• [Exercise] An exact copy of every entry is required, minus the pictures.

• [Excerpted data]
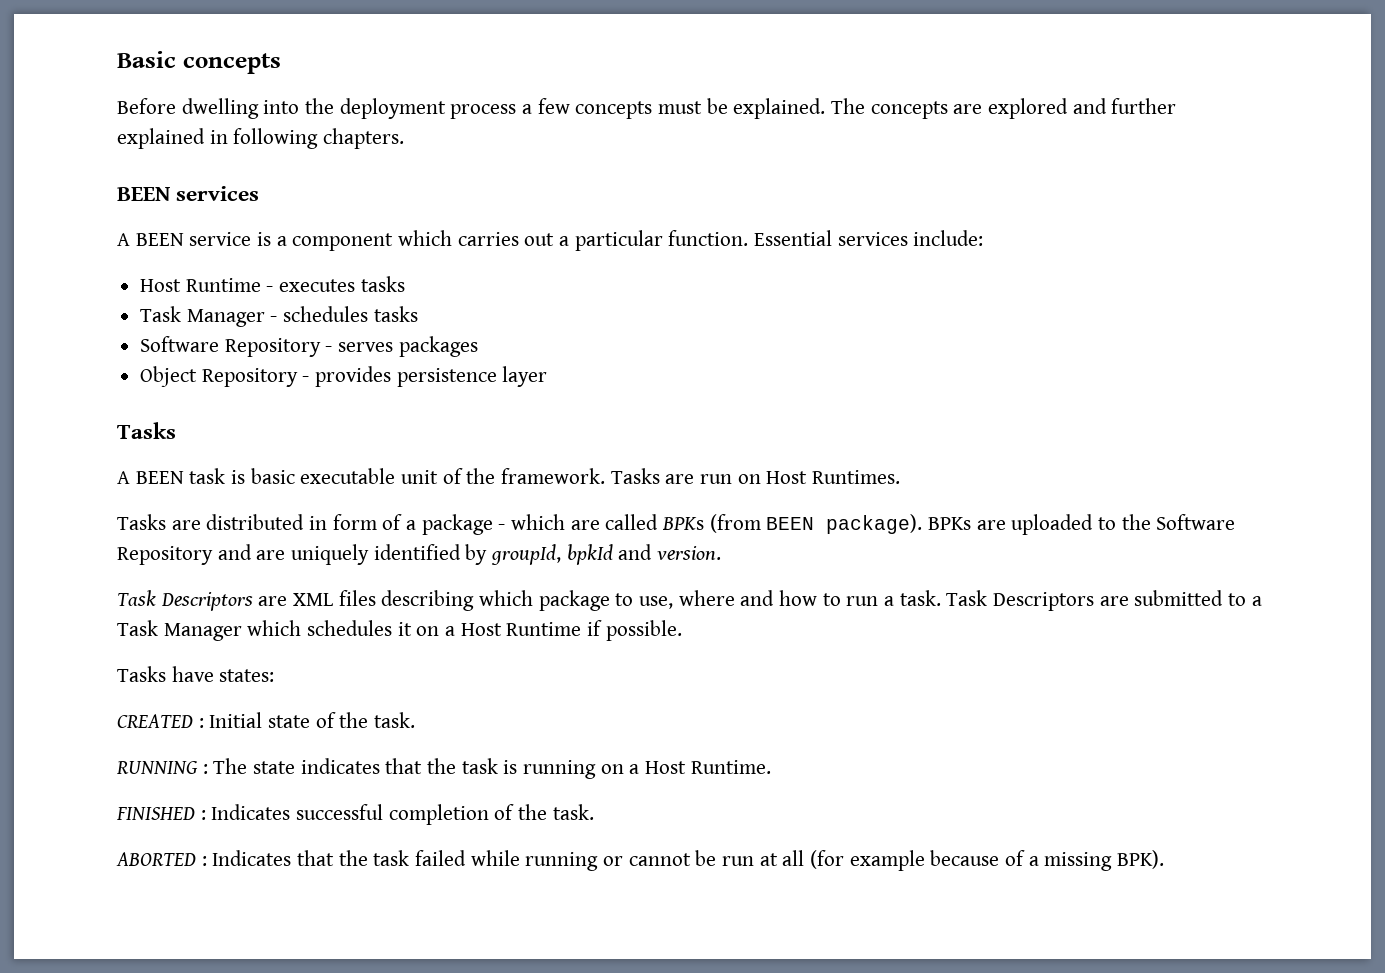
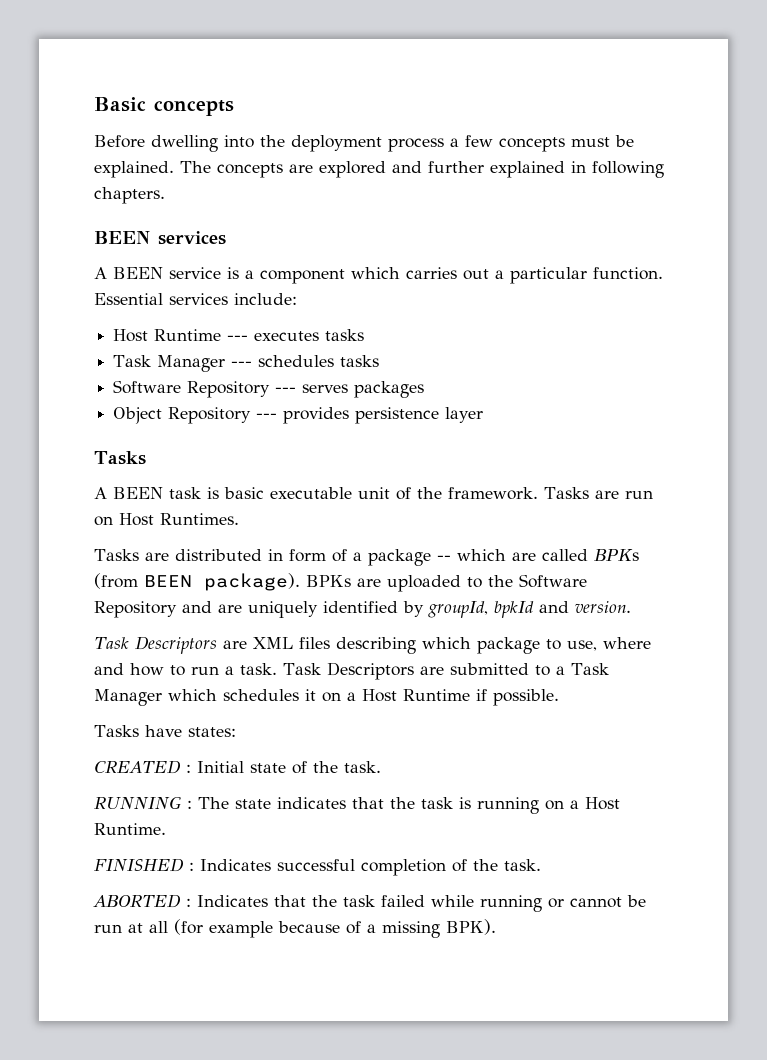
[266,286,274,292] - -> [227,335,249,341] ---
[270,316,278,322] - -> [231,361,253,367] ---
[325,346,333,352] - -> [275,387,297,393] ---
[302,376,310,382] - -> [256,413,278,419] ---
[498,524,506,530] - -> [436,555,451,561] --

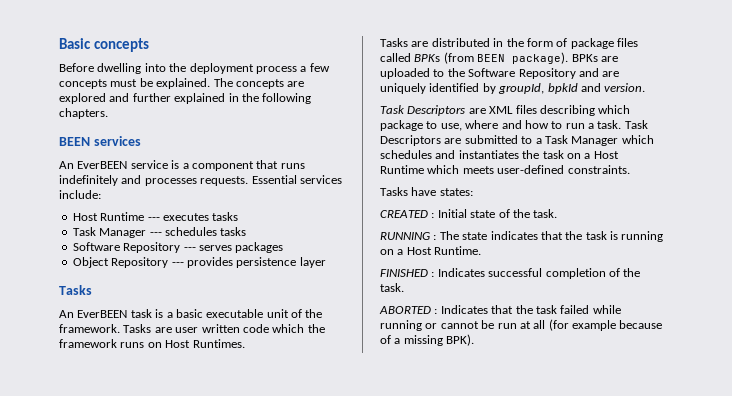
(586, 167) none -> [241,93,259,102] the
[94,267,163,279] A BEEN -> [59,161,128,169] An EverBEEN
[351,267,663,284] which carries out a particular function. -> [256,160,305,169] [59,175,249,186] that runs indefinitely and processes requests.
[94,487,219,499] A BEEN task is -> [59,309,173,318] An EverBEEN task is a
[624,490,653,499] run -> [175,324,325,333] [59,339,145,348] user written code which the framework runs
(283, 555) none -> [506,38,524,47] the
[352,549,536,566] a package -- which are -> [570,38,638,49] package files
[305,689,559,706] it on a Host Runtime if possible. -> [435,150,619,159] [380,165,630,174] and instantiates the task on a Host Runtime which meets user-defined constraints.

• [Exercise response]
[266,286,274,292] - -> [227,335,249,341] ---
[270,316,278,322] - -> [231,361,253,367] ---
[325,346,333,352] - -> [275,387,297,393] ---
[302,376,310,382] - -> [256,413,278,419] ---
[498,524,506,530] - -> [436,555,451,561] --

(586, 167) none -> [241,93,259,102] the
[94,267,163,279] A BEEN -> [59,161,128,169] An EverBEEN
[351,267,663,284] which carries out a particular function. -> [256,160,305,169] [59,175,249,186] that runs indefinitely and processes requests.
[94,487,219,499] A BEEN task is -> [59,309,173,318] An EverBEEN task is a
[624,490,653,499] run -> [175,324,325,333] [59,339,145,348] user written code which the framework runs
(283, 555) none -> [506,38,524,47] the
[352,549,536,566] a package -- which are -> [570,38,638,49] package files
[305,689,559,706] it on a Host Runtime if possible. -> [435,150,619,159] [380,165,630,174] and instantiates the task on a Host Runtime which meets user-defined constraints.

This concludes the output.